`kokkos_malloc` should accept an execution space instance #6918

romintomasetti · 2024-04-04T14:42:23Z

Summary

Kokkos::kokkos_malloc can be used to allocate memory in a memory space, allowing the memory to be tracked by Kokkos (among other benefits such as label).

However, it seems it is not possible to pass an execution space instance (that would allow one to do stream ordered allocation).

Currently, the code looks like:

kokkos/core/src/Kokkos_Core.hpp

Lines 152 to 165 in a833fb0

    
           template <class Space = Kokkos::DefaultExecutionSpace::memory_space> 
        
           inline void* kokkos_malloc(const std::string& arg_alloc_label, 
        
                                      const size_t arg_alloc_size) { 
        
             using MemorySpace = typename Space::memory_space; 
        
             return Impl::SharedAllocationRecord<MemorySpace>::allocate_tracked( 
        
                 MemorySpace(), arg_alloc_label, arg_alloc_size); 
        
           } 
        
           template <class Space = Kokkos::DefaultExecutionSpace::memory_space> 
        
           inline void* kokkos_malloc(const size_t arg_alloc_size) { 
        
             using MemorySpace = typename Space::memory_space; 
        
             return Impl::SharedAllocationRecord<MemorySpace>::allocate_tracked( 
        
                 MemorySpace(), "no-label", arg_alloc_size); 
        
           }

Actions

Add overloads that allow an execution space instance to be provided.
Rename Kokkos::kokkos_malloc to Kokkos::malloc ?

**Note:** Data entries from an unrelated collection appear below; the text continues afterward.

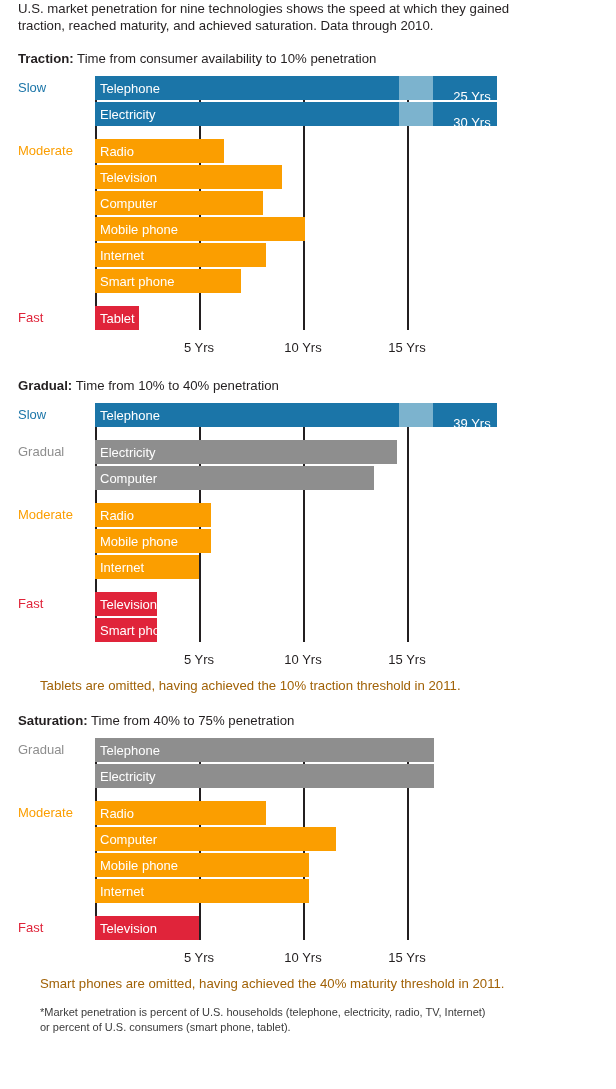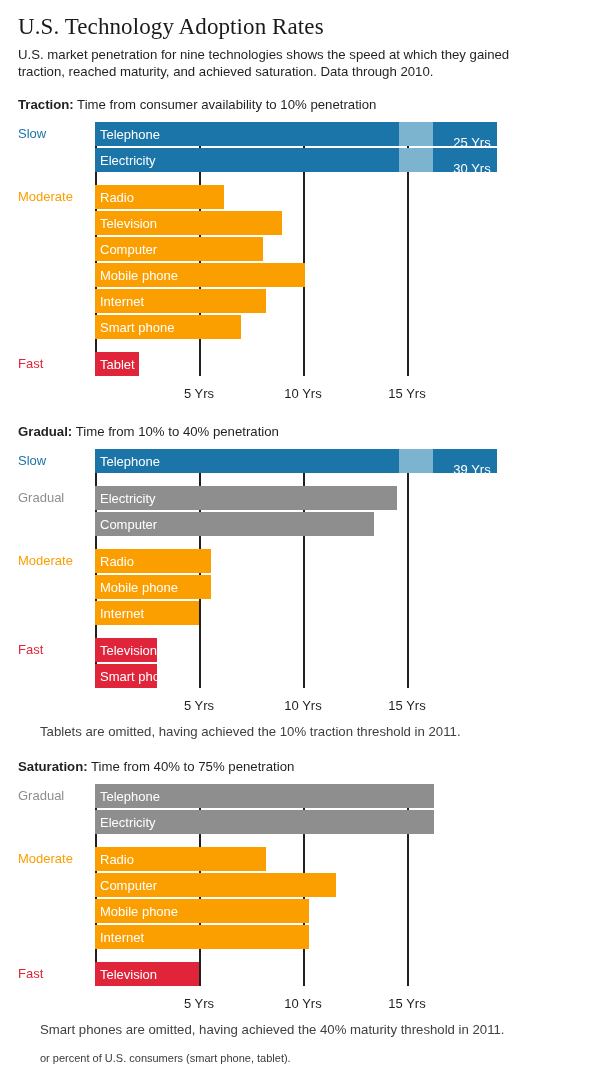--- a/index.html
+++ b/index.html
@@ -51,30 +51,29 @@
     position: absolute; left: 0; width: 74px; text-align: left;
     font-size: 13px; line-height: 24px;
   }
 
   .ticks { position: relative; height: 26px; margin-left: 77px; }
   .tick {
     position: absolute; top: 8px; font-size: 13px; color: #231f20;
     transform: translateX(-50%); white-space: nowrap;
   }
 
-  .note { font-size: 13.2px; margin: 6px 0 0 22px; color: #404040; }
+  .note { font-size: 13.2px; margin: 6px 0 0 22px; color: #a16207; }
   .sources { font-size: 11px; line-height: 14.5px; color: #3b3b3b; margin: 0 0 0 22px; }
   .sep { margin-top: 14px; }
 </style>
 </head>
 <body>
 
 <div class="page">
 
-  <h1 class="title">U.S. Technology Adoption Rates</h1>
   <p class="deck">U.S. market penetration for nine technologies shows the speed at which they gained traction, reached maturity, and achieved saturation. Data through 2010.</p>
 
   <div id="charts">
       <div style="margin-bottom: 20px;">
         <div class="section-head"><b>Traction:</b><span> Time from consumer availability to 10% penetration</span></div>
         <div class="chart" style="position: relative;">
           <div class="plot">
             <div class="rows">
               <div class="row">
                 <div class="bar" style="width: 401.68px;">
@@ -299,15 +298,16 @@
             <div class="tick" style="left: 104px;">5 Yrs</div>
             <div class="tick" style="left: 208px;">10 Yrs</div>
             <div class="tick" style="left: 312px;">15 Yrs</div>
           </div>
         </div>
         <div class="note" style="margin-top: 8px;">Smart phones are omitted, having achieved the 40% maturity threshold in 2011.</div>
       </div>
     </div>
 
   <div class="sep"></div>
+  <div class="sources">*Market penetration is percent of U.S. households (telephone, electricity, radio, TV, Internet)</div>
   <div class="sources">or percent of U.S. consumers (smart phone, tablet).</div>
 
 </div>
 
 </body></html>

Joint work with @maartenarnst while thinking of the requirements for a copy-to-device helper, that helps users generating the vtable on device.

The text was updated successfully, but these errors were encountered:

romintomasetti · 2024-04-04T14:43:36Z

@dalg24 @masterleinad @crtrott What do you think ?

masterleinad · 2024-04-04T17:44:04Z

Do you have a good motivation for using kokkos_malloc over a Kokkos::View allocation? How much does it matter to allocate on the correct instance? Note that we are fencing when allocating anyway to make sure the allocation has happened when the call returns.
The problem with kokkos_malloc is that some metadata is lost. Thus, Kokkos::View works in a multi-GPU setup out of the box while kokkos_malloc doesn't. Of course, you also have to manage the allocation manually.
From a consistency point of view, it might make sense to add these overloads but in most situations, I would discourage people from using these raw allocation mechanisms. Note that you can already call the memory spaces allocate member functions directly.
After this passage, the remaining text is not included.